What is needed
When a line of the entries contains the word "haittarahat", report that line.

Data shown
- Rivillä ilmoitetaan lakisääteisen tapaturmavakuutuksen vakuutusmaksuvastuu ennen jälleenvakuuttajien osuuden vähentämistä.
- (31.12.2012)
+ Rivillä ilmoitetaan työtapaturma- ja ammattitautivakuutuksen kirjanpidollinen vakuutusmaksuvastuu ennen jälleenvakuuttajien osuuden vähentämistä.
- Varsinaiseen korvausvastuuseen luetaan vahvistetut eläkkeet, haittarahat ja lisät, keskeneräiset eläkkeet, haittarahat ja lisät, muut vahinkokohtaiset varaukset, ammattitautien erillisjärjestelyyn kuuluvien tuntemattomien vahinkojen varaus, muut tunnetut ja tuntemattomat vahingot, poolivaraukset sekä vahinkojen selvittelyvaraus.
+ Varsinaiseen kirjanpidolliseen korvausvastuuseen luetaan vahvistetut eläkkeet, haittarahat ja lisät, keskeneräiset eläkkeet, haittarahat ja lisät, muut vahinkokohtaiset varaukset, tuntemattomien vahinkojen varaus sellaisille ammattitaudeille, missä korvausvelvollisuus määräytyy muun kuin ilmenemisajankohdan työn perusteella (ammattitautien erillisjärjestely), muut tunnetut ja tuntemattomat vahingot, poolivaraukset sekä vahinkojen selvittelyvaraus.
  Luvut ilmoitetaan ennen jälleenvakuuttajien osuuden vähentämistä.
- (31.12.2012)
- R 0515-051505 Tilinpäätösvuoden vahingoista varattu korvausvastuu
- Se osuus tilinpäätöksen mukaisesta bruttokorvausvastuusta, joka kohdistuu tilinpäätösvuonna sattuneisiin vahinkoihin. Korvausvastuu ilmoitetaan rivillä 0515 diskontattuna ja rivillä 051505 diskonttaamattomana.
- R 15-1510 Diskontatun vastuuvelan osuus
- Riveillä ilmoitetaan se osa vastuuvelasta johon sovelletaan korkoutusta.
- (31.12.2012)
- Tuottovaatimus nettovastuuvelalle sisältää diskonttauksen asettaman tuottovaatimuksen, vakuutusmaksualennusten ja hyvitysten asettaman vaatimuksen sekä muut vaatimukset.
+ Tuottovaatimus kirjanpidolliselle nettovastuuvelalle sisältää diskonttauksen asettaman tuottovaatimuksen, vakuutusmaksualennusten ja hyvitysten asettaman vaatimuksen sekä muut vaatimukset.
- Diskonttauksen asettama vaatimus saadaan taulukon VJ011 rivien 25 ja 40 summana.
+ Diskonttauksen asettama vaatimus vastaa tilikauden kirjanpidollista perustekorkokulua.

* * *

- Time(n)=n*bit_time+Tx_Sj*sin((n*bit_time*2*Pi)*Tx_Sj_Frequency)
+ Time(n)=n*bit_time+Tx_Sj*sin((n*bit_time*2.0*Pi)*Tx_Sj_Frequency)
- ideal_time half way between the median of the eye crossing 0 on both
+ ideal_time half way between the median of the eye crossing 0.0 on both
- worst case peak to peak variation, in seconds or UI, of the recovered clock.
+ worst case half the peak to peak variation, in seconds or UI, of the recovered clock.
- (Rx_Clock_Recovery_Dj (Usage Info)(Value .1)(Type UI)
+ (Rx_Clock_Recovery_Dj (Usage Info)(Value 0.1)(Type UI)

--

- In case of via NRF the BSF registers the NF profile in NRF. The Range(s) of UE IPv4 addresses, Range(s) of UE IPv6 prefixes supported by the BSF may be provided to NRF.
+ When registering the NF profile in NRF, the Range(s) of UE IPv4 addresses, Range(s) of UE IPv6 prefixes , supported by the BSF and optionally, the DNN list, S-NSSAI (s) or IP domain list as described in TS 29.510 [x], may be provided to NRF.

Response to the task
- Varsinaiseen korvausvastuuseen luetaan vahvistetut eläkkeet, haittarahat ja lisät, keskeneräiset eläkkeet, haittarahat ja lisät, muut vahinkokohtaiset varaukset, ammattitautien erillisjärjestelyyn kuuluvien tuntemattomien vahinkojen varaus, muut tunnetut ja tuntemattomat vahingot, poolivaraukset sekä vahinkojen selvittelyvaraus.
+ Varsinaiseen kirjanpidolliseen korvausvastuuseen luetaan vahvistetut eläkkeet, haittarahat ja lisät, keskeneräiset eläkkeet, haittarahat ja lisät, muut vahinkokohtaiset varaukset, tuntemattomien vahinkojen varaus sellaisille ammattitaudeille, missä korvausvelvollisuus määräytyy muun kuin ilmenemisajankohdan työn perusteella (ammattitautien erillisjärjestely), muut tunnetut ja tuntemattomat vahingot, poolivaraukset sekä vahinkojen selvittelyvaraus.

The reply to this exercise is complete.